The injury patterns were also higher for concussions, ACL sprains, surgery and time loss on artificial turf than natural turf.
NCAA Injury Report
Dr. Zachary Kerr presented information from the NCAA injury surveillance program that more than half of all injuries occur in practice. Ankle sprains and concussions are the top two injuries.
Kerr said ACL tears are decreasing at the NCAA level. The four sports with the highest concussion rates are wrestling, men’s and women’s ice hockey and football.
Kerr added that the NCAA considers the sporting goods industry as a way of injury intervention through safer equipment. He cited a change of gymnastics apparatus designs leading to reduced injury rates
Dan Calandro, the NCAA Director of Playing Rules and Officiating, said there is some discussion about men’s college basketball games changing from halves to quarters. Women’s basketball now plays its games in quarters.

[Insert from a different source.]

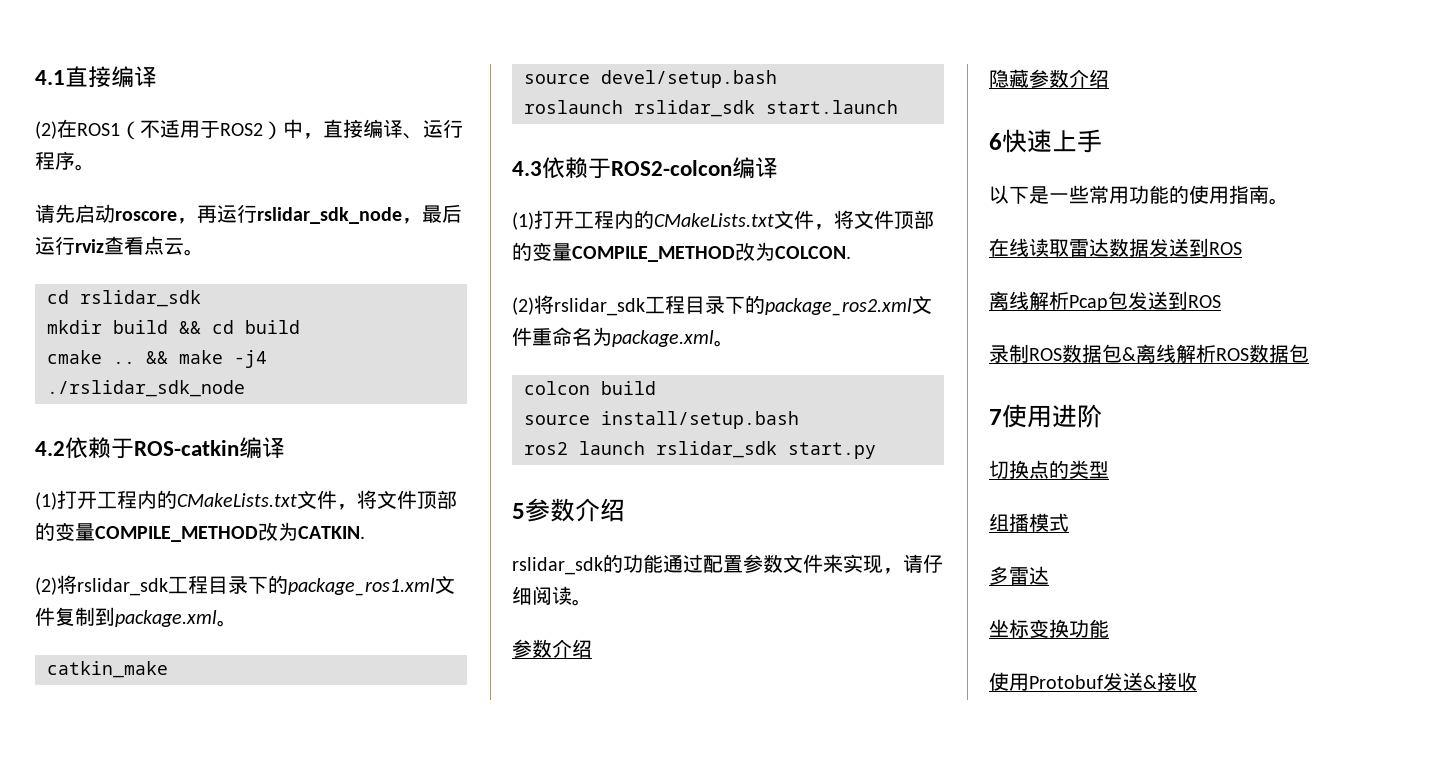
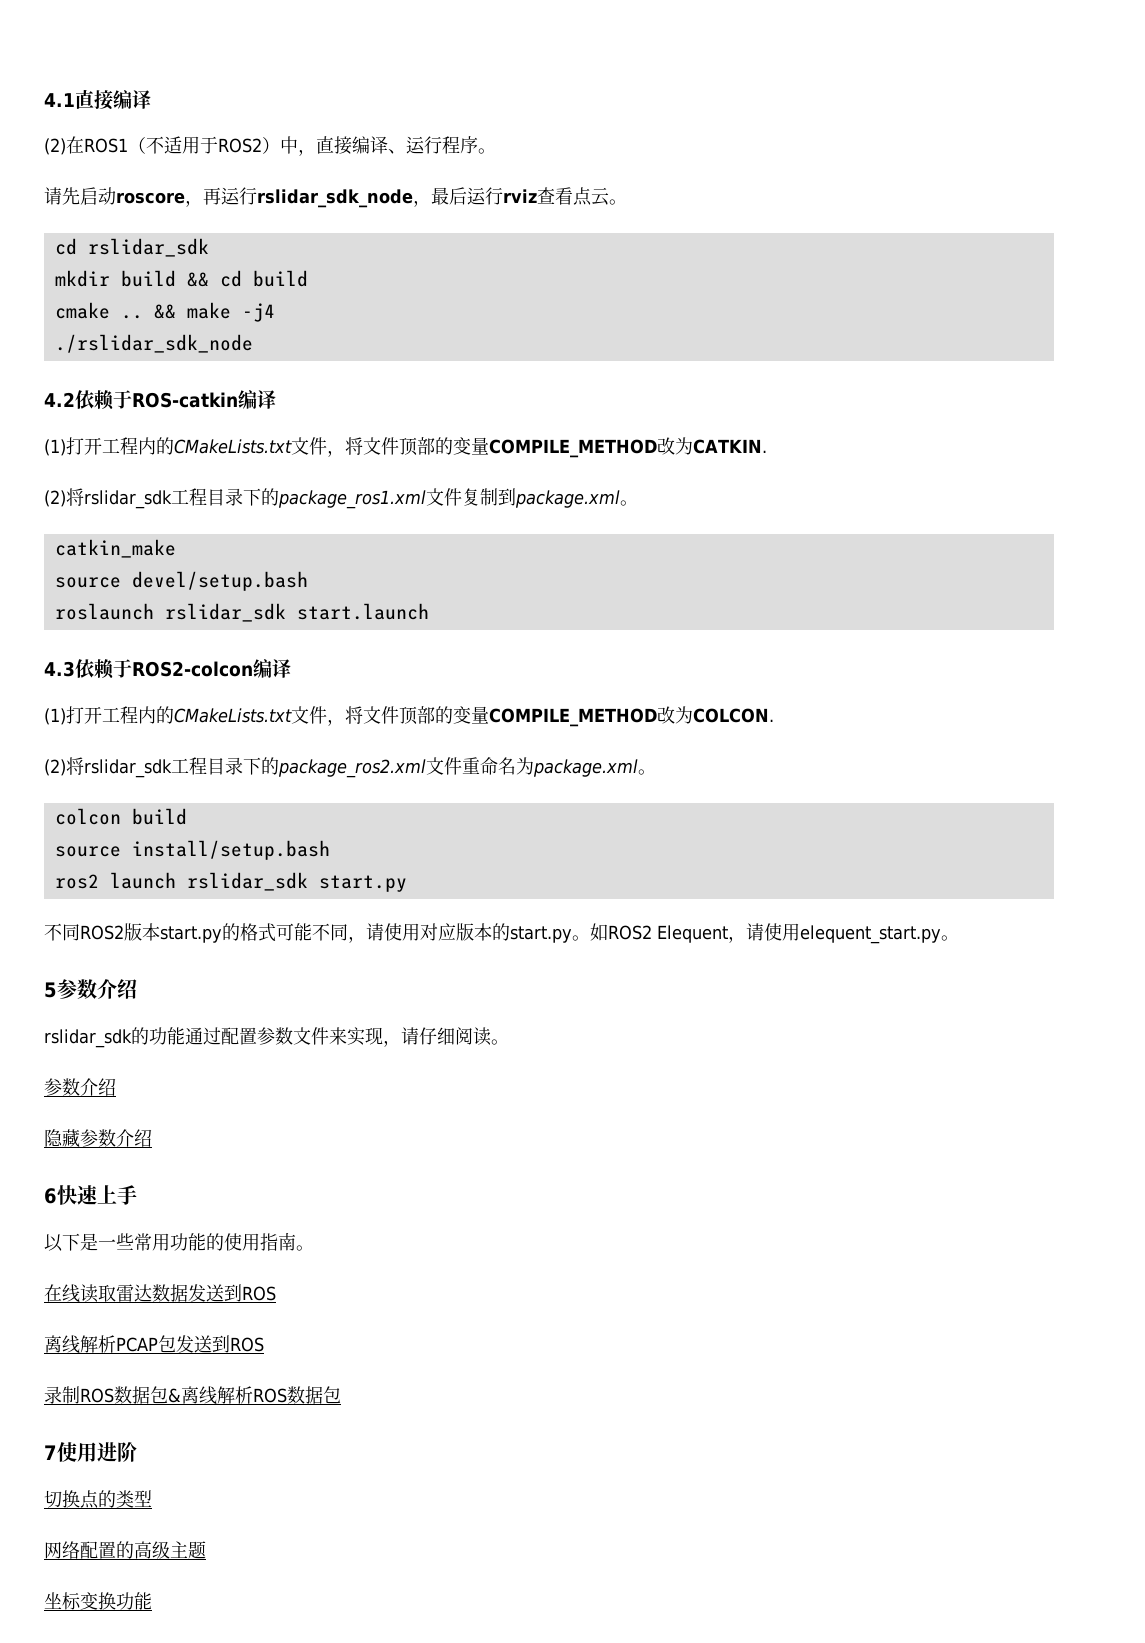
(876, 450) none -> [44,923,959,944] // 不同ROS2版本start.py的格式可能不同，请使用对应版本的start.py。如ROS2 Elequent，请使用elequent_start.py。
[1069,295,1108,311] Pcap -> [116,1337,158,1352] PCAP
[989,513,1069,532] [989,566,1049,585] 组播模式 // 多雷达 -> [44,1541,206,1559] 网络配置的高级主题
[989,672,1197,691] // 使用Protobuf发送&接收 -> (152, 1601) none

With regard to uniforms, Calandro said the bottom line is people must be able to see the number and have a contrast between the colors so the number is visible.
Calandro said the NCAA rules committee is debating what to do with wearable technology and they are having a hard time on whether to allow it and how to allow it. Calandro said there are safety concerns and use of information concerns.
Safety Programs for High School Team Sports
Bill Curran, the Director of Student Activities and Athletics for Fairfax County Public Schools in Virginia, made a presentation on an initiative started in his district a few years ago to address safety in high school sports programs. Curran started with the district’s 25 football programs to look at being more proactive instead of reactive.
Curran said “we knew it would be challenging and we couldn’t mandate it to coaches.” He said they considered all options and concluded the coaches would have to own and lead this initiative for it to be successful.
They started working with USA Football on Heads-Up Football and the coaches decided to adopt it. The initiative re-engaged their coaches association.
The initial results in Year 1 saw concussions and injuries go up but they stuck to the program and have now seen a 15% reduction in overall injuries. They have expanded the program to other sports, including lacrosse and soccer.
“At Parent Nights the No. 1 thing a parent says is, ‘I don’t want my child to have a concussion playing football,”’ Curran said. “We know programs are getting safer. Perspective is critical and parents and athletes need to know injuries will happen.”